How many wonderful encounters, like the one with the man at the wedding, have I missed, and do I miss today, because I just do not feel like peopling like Jesus?

Our governor has lifted some of the restrictions that have been in place since this pandemic began in mid-March.  I’ve been an introvert for 7 decades, and don’t expect to be acting like an extrovert anytime soon. But, I am hoping that as we get out more, I’ll have many opportunities to people like Jesus as I interact with neighbors, wait staff at restaurants, shop clerks, office staff, friends. 
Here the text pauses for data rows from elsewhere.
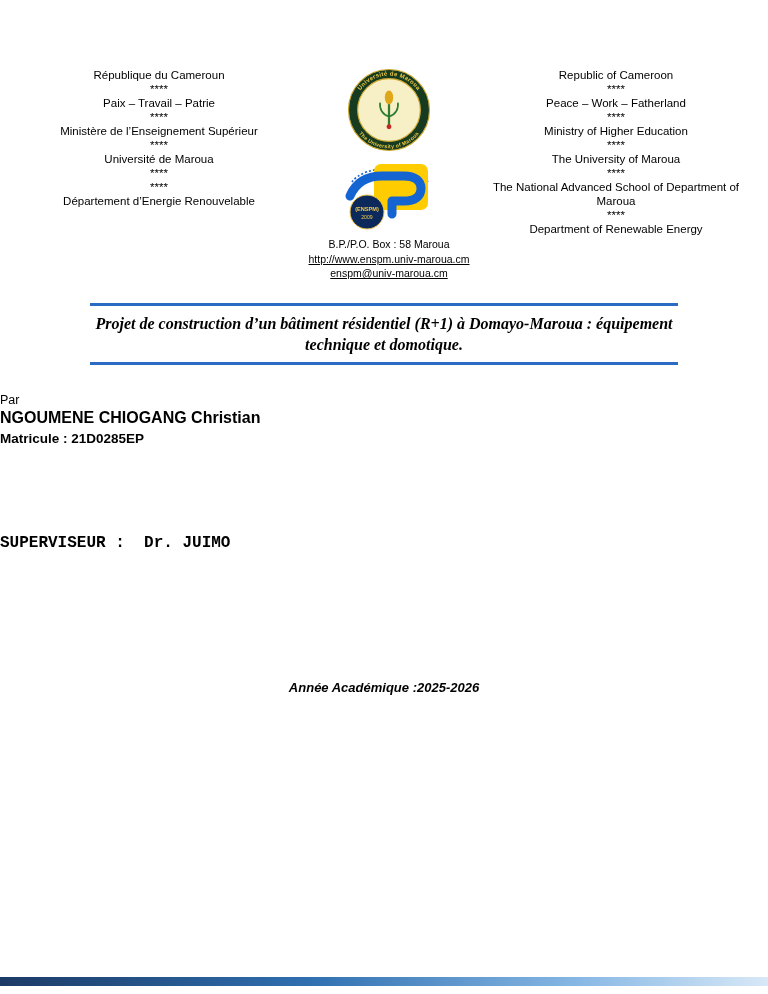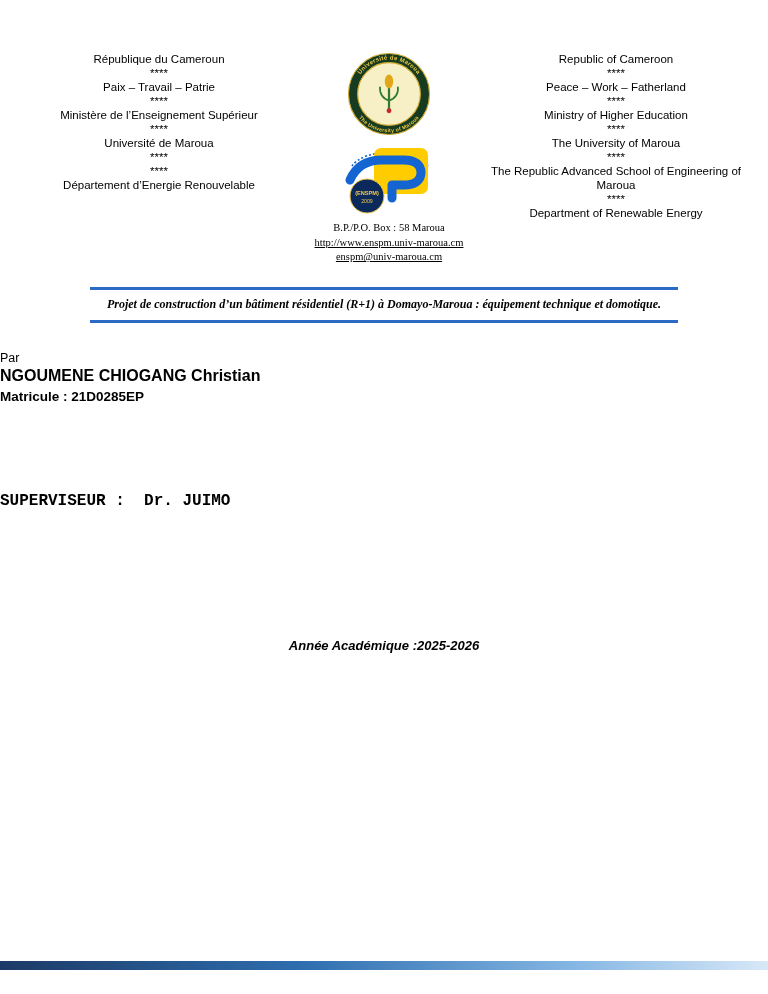"République du Cameroun" .page { margin: 0 auto -> 16px auto }
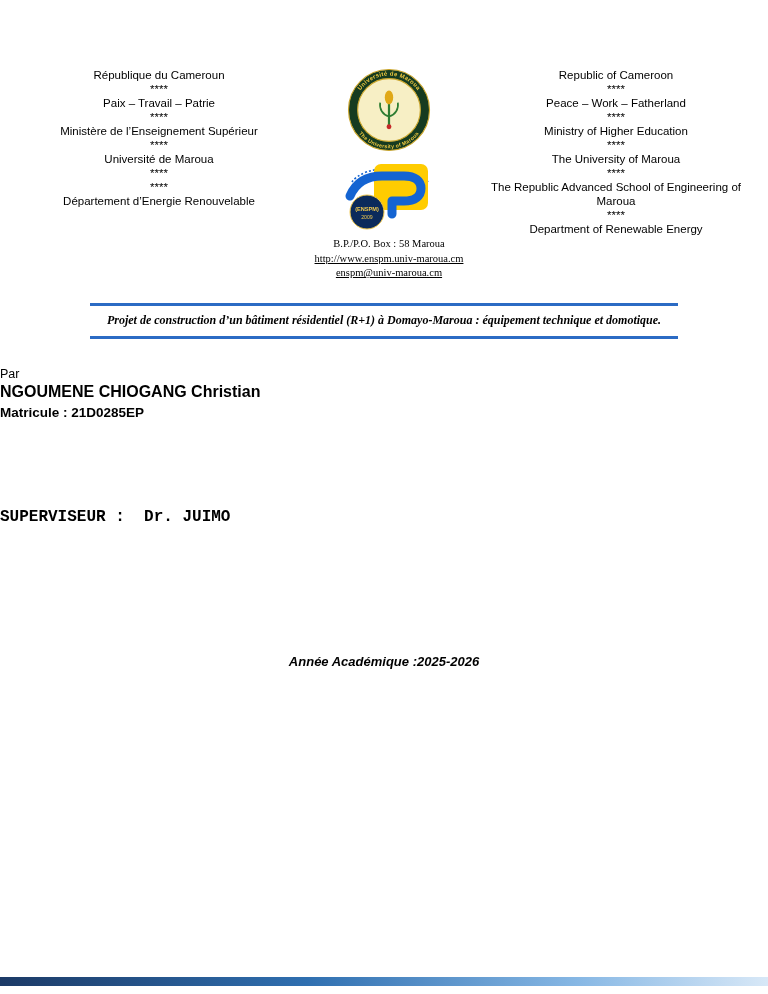"The Republic Advanced School of" div.hl { text: Republic Advanced School of Engineering -> National Advanced School of Department }
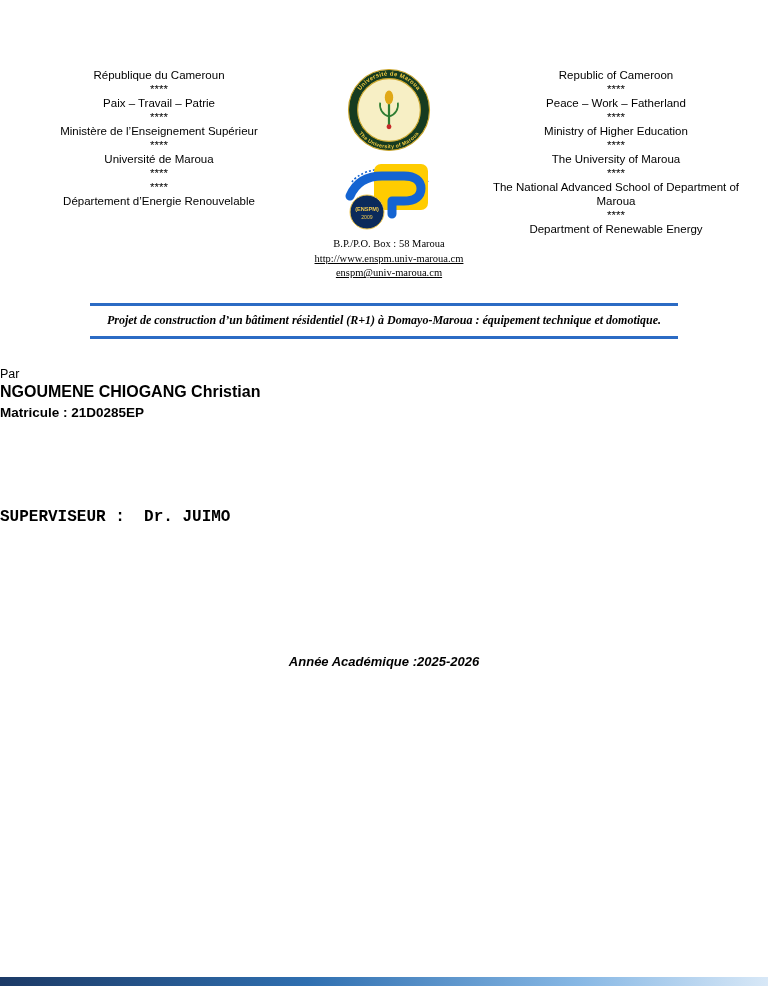"B.P./P.O. Box : 58 Maroua" .contact { font-family: Liberation Serif, serif -> none }
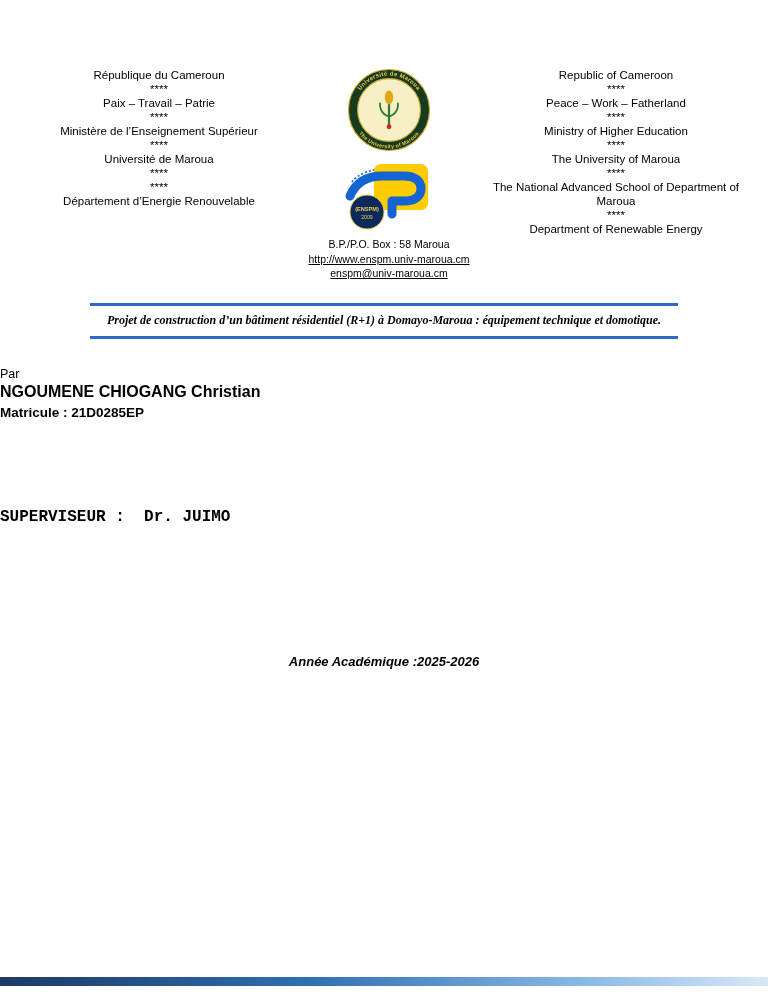"Projet de construction d’un bâtiment" .subtitle { font-size: 12px -> 16px }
Oh Lord, teach me to love and people, just like Jesus. 

Monday, July 20, 2020

HOW DEEP THE FATHER'S LOVE


We were having a family discussion about music a few weeks ago with our daughter and son in law.  They asked Jim to quickly name three of his favorite songs from his growing up years.  Jim is a literal whiz at remember old songs and the artists who performed them, so I knew he would have no problem.  The only one I remember him mentioning was “Till”, by the Angels, which was our wedding song. 

Maybe you would like to play along.  Let’s narrow it down a bit first.  Quick: name three of your favorite LOVE songs from your growing up years.  Go!

How did you do?  My list included, “Till”, of course, then  “Leavin on a Jet Plane”, by Peter, Paul and Mary; and “Your Song” by Elton John, the last two were popular when Jim was in Viet Nam, just three months after we were married.  It was a time of great longing for his presence.

Did you notice that my kids did not ask ME what my favorite songs were?  Know why?  They said they knew if they asked me, I’d just pick hymns and praise music because it’s all I listen to.  Kids, they never consider that you might have had a different life before they were born! 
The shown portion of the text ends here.